Chapter6:SEMICONDUCTOR JUNCTIONS WITH METALS AND INSULATORS

Ex6.1:pg-226

In [3]:
e = 1.6*10**-19
n = 10**22
rho = 2.7*10**(-6)
print"using following terms   J = Current density ; s(sigma) = 1/rho = conductivity ; F = Electric field "
print"Using relations  J = s*F = n*e*v = n*e*u*F ; we get"
mu_ = 1.0/(n*e*rho)
print"The mobility of electrons in aluminium is ,mu_ =","{:.2e}".format(mu_),"cm**2(Vs)**-1"
#The answer given in the book is 240.4 cm**2/Vs which is wrong

using following terms   J = Current density ; s(sigma) = 1/rho = conductivity ; F = Electric field 
Using relations  J = s*F = n*e*v = n*e*u*F ; we get
The mobility of electrons in aluminium is ,mu_ = 2.31e+02 cm**2(Vs)**-1

Ex6.2:pg-232

In [1]:
e = 1.6*10**-19
apsilen = 11.9*8.85*10**-12
A= 7.85*10**-9
S= 3*10**24
Nd = (2/(S*e*apsilen*(A**2)))
print"The doping density in silicon is ,Nd =","{:.2e}".format(Nd),"m**-3"

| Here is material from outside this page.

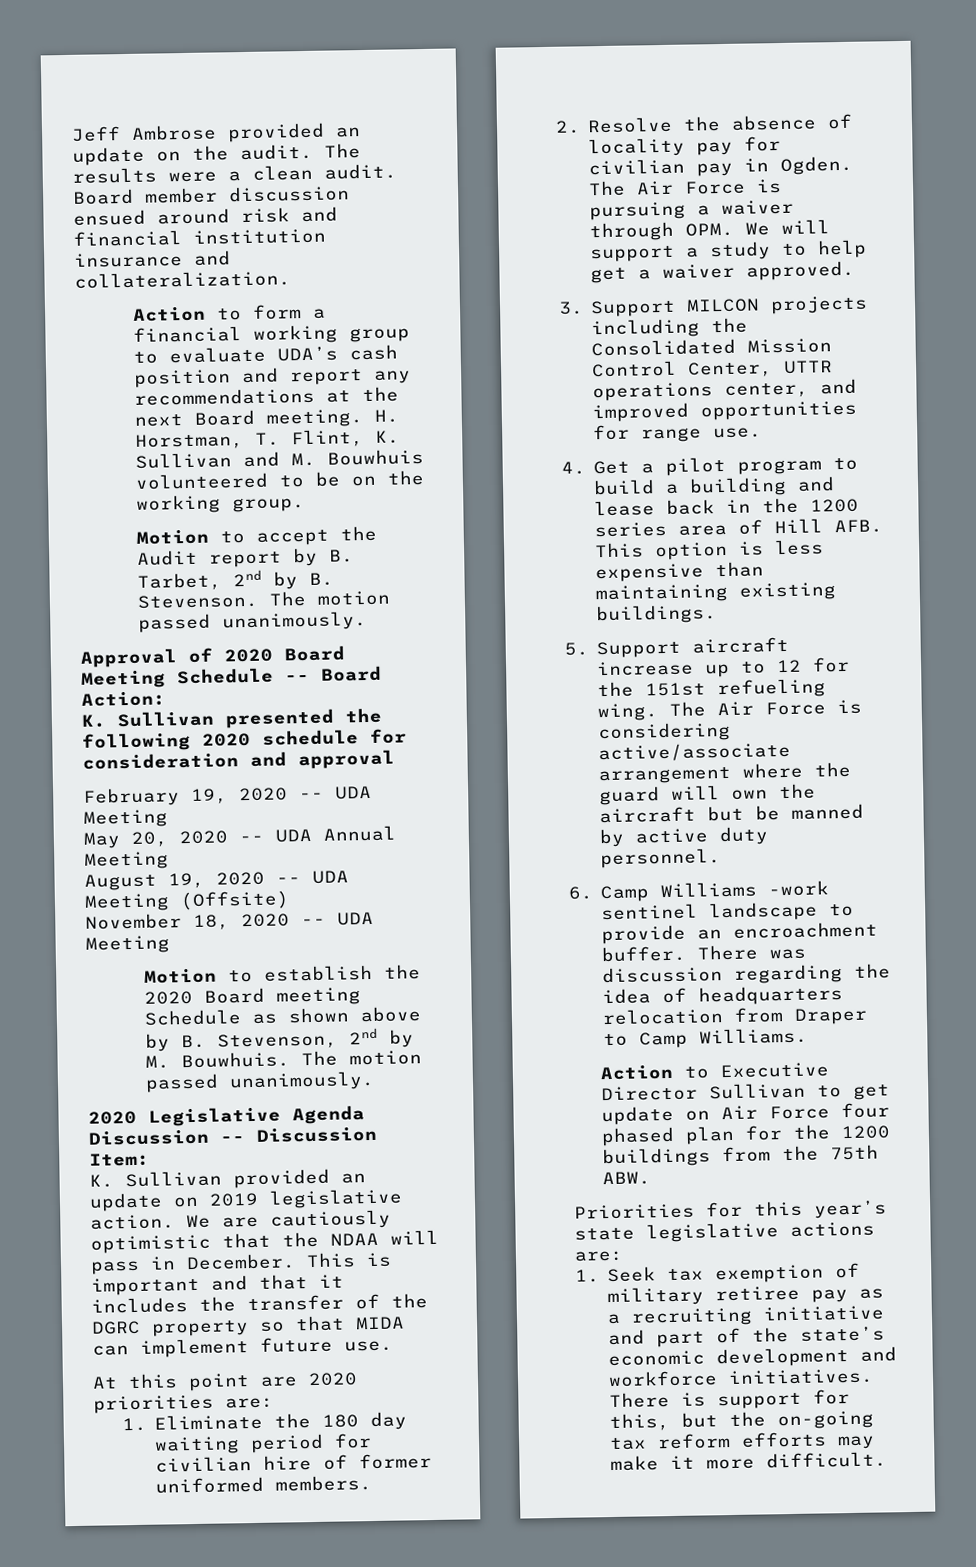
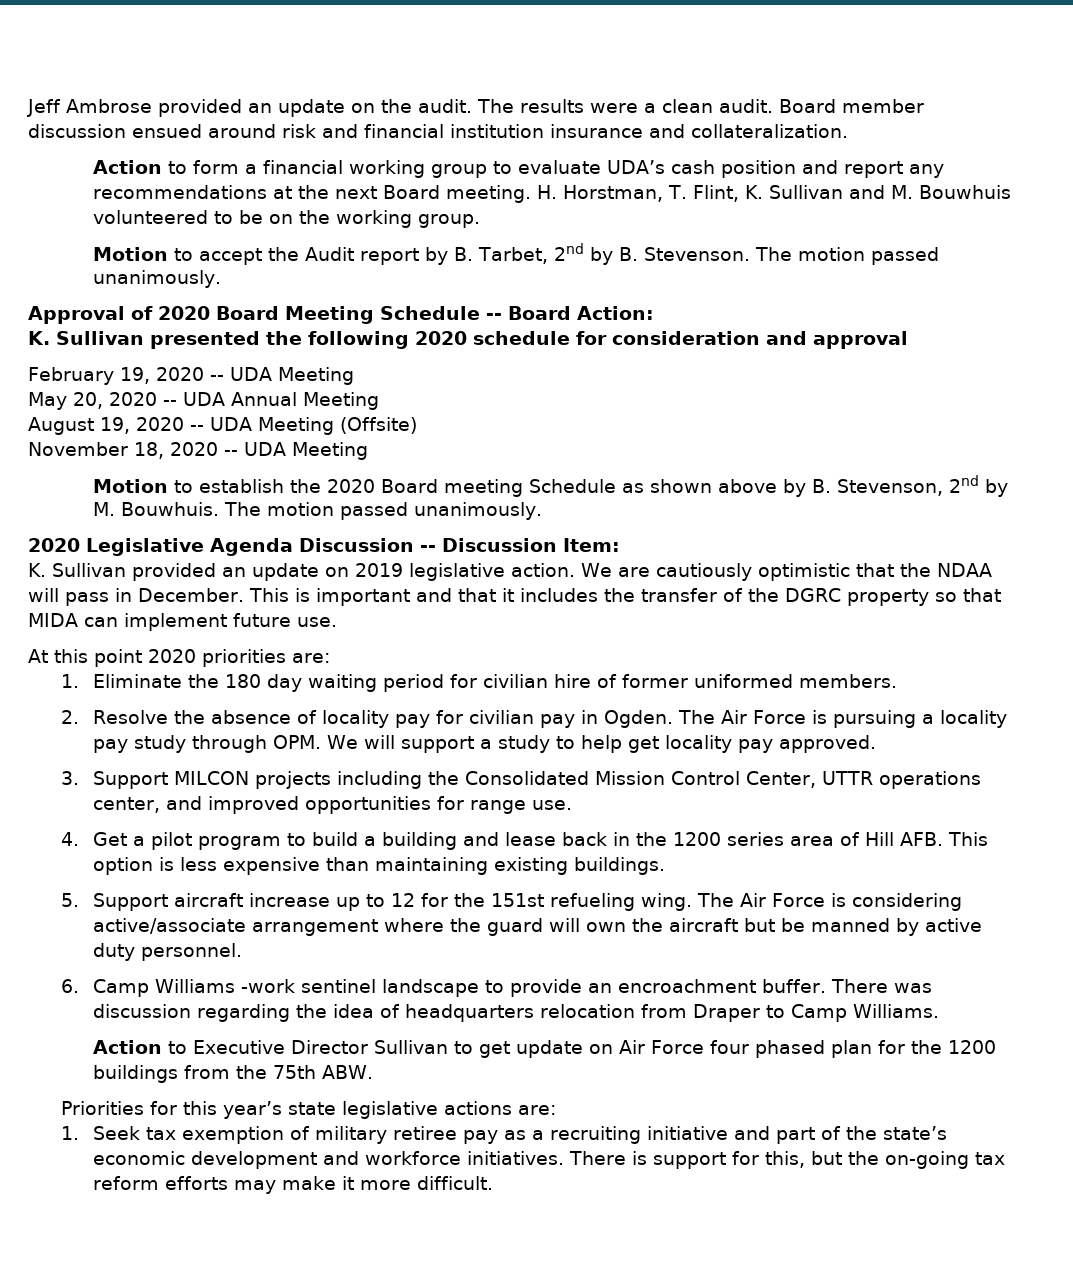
- At this point are 2020 priorities are:
+ At this point 2020 priorities are:
- The Air Force is pursuing a waiver through OPM. We will support a study to help get a waiver approved.
+ The Air Force is pursuing a locality pay study through OPM. We will support a study to help get locality pay approved.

The doping density in silicon is ,Nd = 6.42e+20 m**-3

Ex6.3:pg-236

In [10]:
Nd = 10**16
Nc = 2.8*10**19
kBT=0.026
Vf=0.3
e = 1.6*10**-19
A= 10**-3
print"        for W-n type Si schottky barrier          "
T = 300
phi_b = 0.67
print"schottky barrier heights(in volts) =","{:.2e}".format(phi_b),"eV"
R = 110
Is = A*R*(T**2)*(exp(-(phi_b)/(kBT)))
print"The reverse saturation current is ,Is =","{:.2e}".format(Is),"A"
print"using relation I= Is*(exp((e*V)/(nkBT))-1) and neglecting 1"
I = Is*(exp((Vf)/(kBT)))
print"I=","{:.1e}".format(I),"A"
print"        for Si p+ -n junction diode          "
Na = 10**19
Db = 10.5
Tb = 10**-6
Lb = sqrt(Db*Tb)
print"The electron carrier diffusion length is,Lb =","{:.2e}".format(Lb),"cm"
pn = 2.2*10**4
Io = A*e*pn*(Db/Lb)
print"The saturation current current is Io =","{:.1e}".format(Io),"A"
I1 = Io*(exp((Vf)/(kBT)))
print"The diode current for HBT is ,I =","{:.1e}".format(I1),"A"
print"Since diode current for HBT is almost 6 orders of magnitude smaller than the value in the Schottky diode "
print"hence for the p-n diode to have the same current that the schottky dode has at .3 V , the voltage required is .71V"

        for W-n type Si schottky barrier          
schottky barrier heights(in volts) = 6.70e-01 eV
The reverse saturation current is ,Is = 6.37e-08 A
using relation I= Is*(exp((e*V)/(nkBT))-1) and neglecting 1
I= 6.5e-03 A
        for Si p+ -n junction diode          
The electron carrier diffusion length is,Lb = 3.24e-03 cm
The saturation current current is Io = 1.1e-14 A
The diode current for HBT is ,I = 1.2e-09 A
Since diode current for HBT is almost 6 orders of magnitude smaller than the value in the Schottky diode 
hence for the p-n diode to have the same current that the schottky dode has at .3 V , the voltage required is .71V

Ex6.4:pg-237

In [13]:
kBT=0.026
mo = 9.1*10**-31
m=0.08*mo
T = 300
phi_b1 = 0.7
phi_b2 = 0.6
R = 120*(m/mo)
print"The effective richardson constant is ,R* =",round(R,2)," A cm**-2 k**-2"
Js1 = R*(T**2)*(exp(-(phi_b1)/(kBT)))
print"The saturation current density is ,Js(phi_b=0.7) =","{:.1e}".format(Js1),"A/cm**2"
Js2 = R*(T**2)*(exp(-(phi_b2)/(kBT)))
print"The saturation current density is ,Js(phi_b=0.6) =","{:.2e}".format(Js2),"A/cm**2"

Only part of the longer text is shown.